As if that would be the only thing making the stars Benny can sometimes see innumerable. Most of the stars theoretically visible to the typical humans exist at the very edge of theoretical human visual acuity, and then only under very good seeing conditions. Even an individual human's visual acuity varies day to day, hour to hour, even minute to minute. The seeing conditions vary even more, and on just as fine a time scale. So if Benny is so minded as to develop his coordinate system, find a means to keep the coordinates pinned to the rotating celestial sphere, and develop a catalogue to keep track of which stars he has counted and which is yet to count, he is till in trouble. For those very faint stars, which is the majority of the 6000, he could never be absolutely sure if he is actually seeing it, or just seeing things, because variations in his visual acuity and the seeing condition means he think he barely discern a star there one moment, and the next moment it is gone.
Again, innumerable.
As it turns out, the number 6000 you quoted is not entirely accurate. It applied mainly to people with good but unexceptional visual acuity in good, but not truly exceptional seeing conditions. On night with exceptionally dark, cool, still and clear skies, up to 4 times that many stars may be discerned by people with exceptional eye sight.

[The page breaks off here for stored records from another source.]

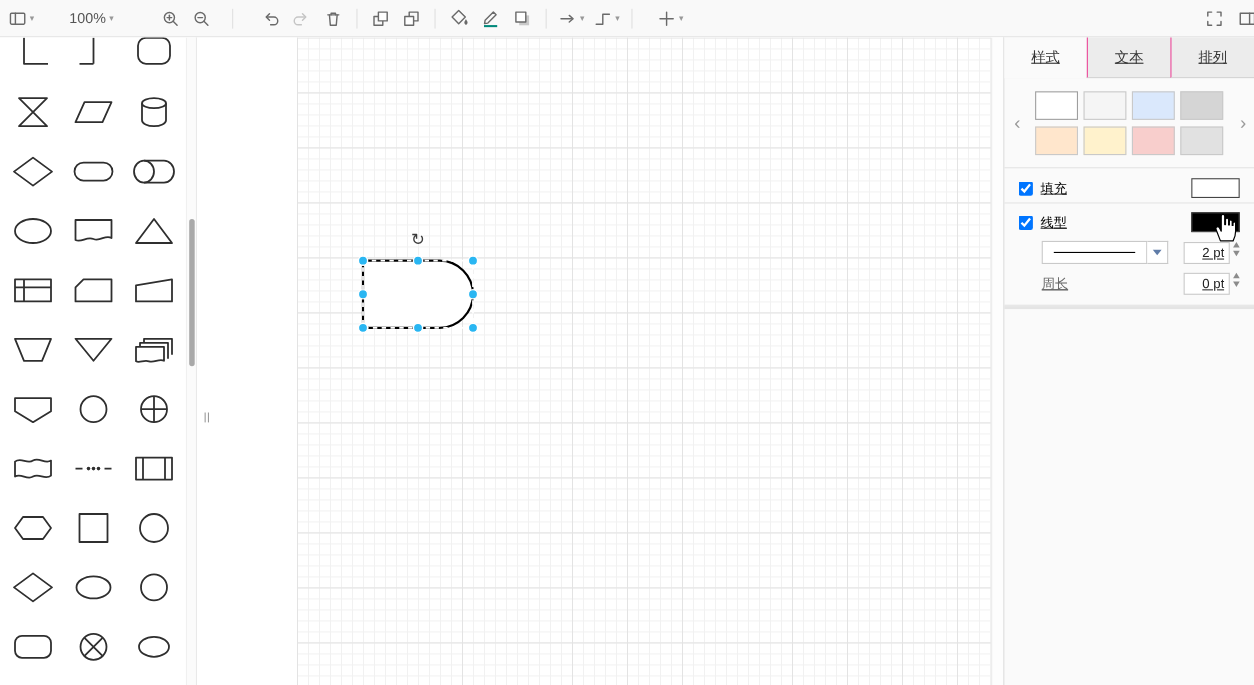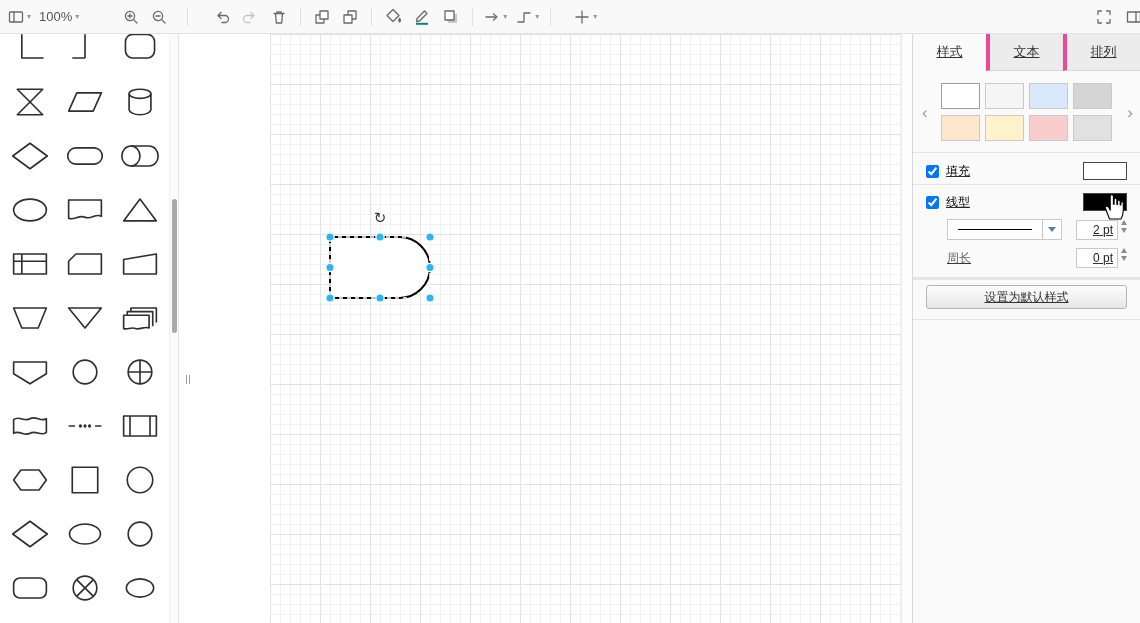--- a/index.html
+++ b/index.html
@@ -111,7 +111,7 @@
         </svg>
       <span class="caret">▾</span>
     </div>
-    <div class="tbtn zoomlabel" style="">
+    <div class="tbtn zoomlabel" style="margin-left:24px">
       <span>100%</span>
       <span class="caret">▾</span>
     </div>

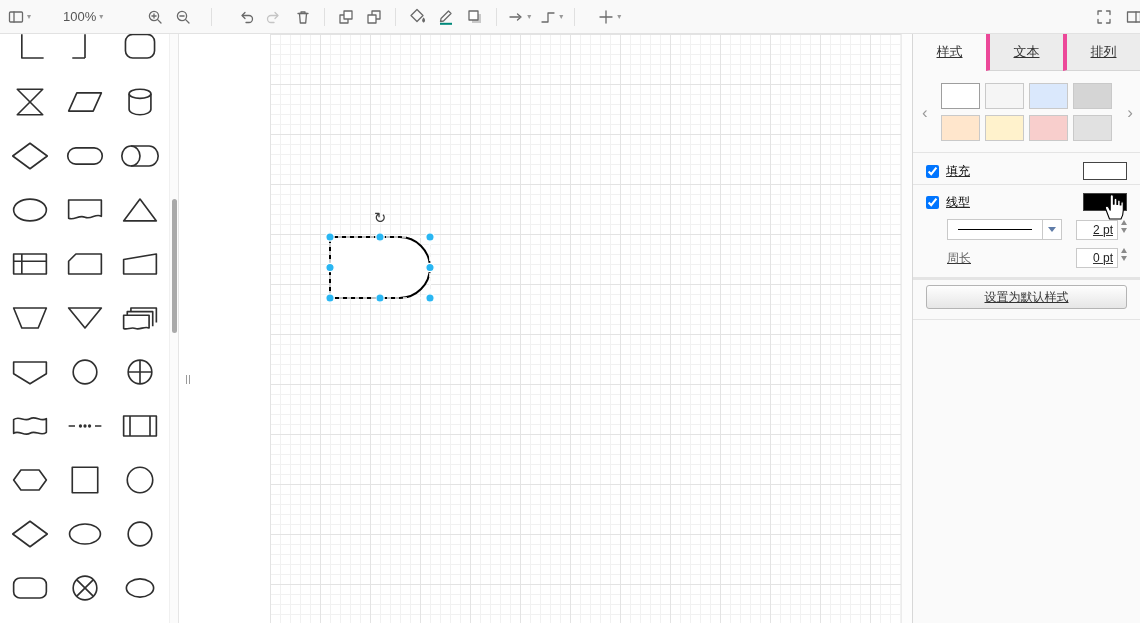--- a/index.html
+++ b/index.html
@@ -53,7 +53,7 @@
   .ftabs { display:flex; height:37px; flex:0 0 37px; background:#ececec; }
   .ftab { flex:1; display:flex; align-items:center; justify-content:center; font-size:13px; color:#333;
           border-bottom:1px solid #d5d5d5; cursor:pointer; }
-  .ftab + .ftab { border-left:4px solid #ec4899; }
+  .ftab + .ftab { border-left:1px solid #ec4899; }
   .ftab.active { background:#fafafa; border-bottom-color:transparent; }
 
   .swatches { position:relative; padding:12px 28px 11px 28px; }

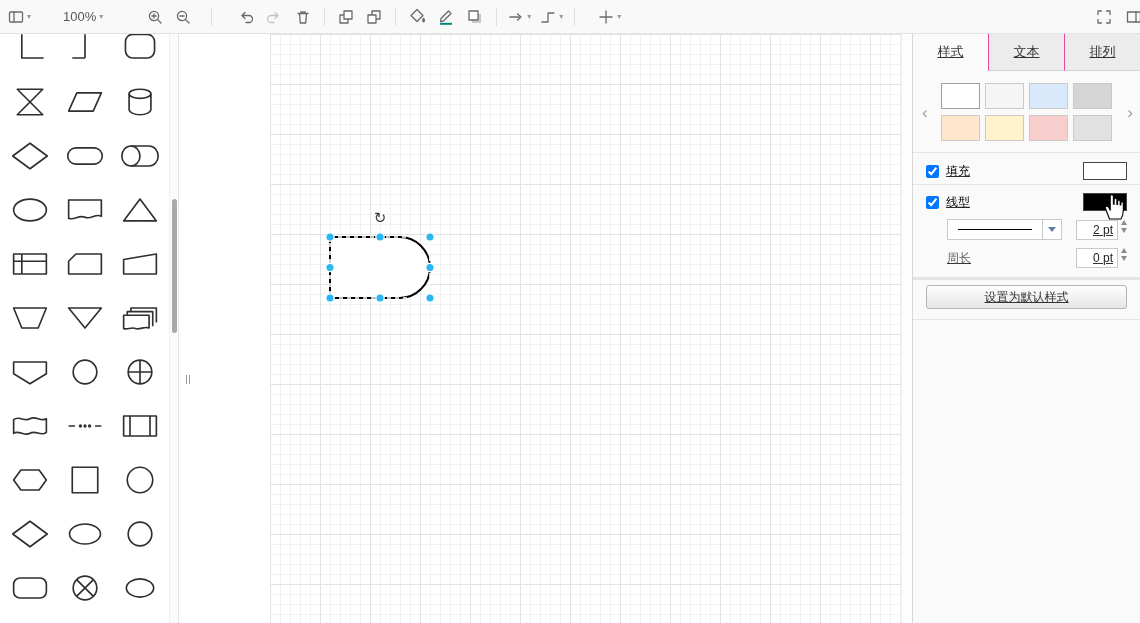--- a/index.html
+++ b/index.html
@@ -503,9 +503,6 @@
 
       <div class="fdiv"></div>
 
-      <div class="btnrow btnrow2">
-        <button class="fbtn wide">设置为默认样式</button>
-      </div>
 
       <div class="fdiv"></div>
     </aside>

So adam Ben sharp eye says there were 156 stars in that patch them there yesterday. You only see 12 today, and only ever thought you saw 40 on that really good night. Who is right?
So again, innumerable.
You really need to treat all evidence as being against your god then as being for your god, because your intellectual predilection is to see god in very shit stain on every piece of discarded toilet paper. Therefore to be intellectually honest in pursuit of what is rather than what you want things to be, you must assume every piece of evidence is a piece of evidence against what you wish to see, so as to not let what you wish to see confuse you about what you are actually seeing. You must explore every piece of evidence until there seem to be no conceivable way to explain it without invoking god, then your should explore the possibility that it in fact has other explanations some more.
Only after repeating that process several time, will you add this evidence to the leger for god. Then remember all those other evidences you have not yet examined must be assumed to be against god, and you only have one for.
Only then can you honest say what you believe to be true is not merely an artifact of what you wish to be true.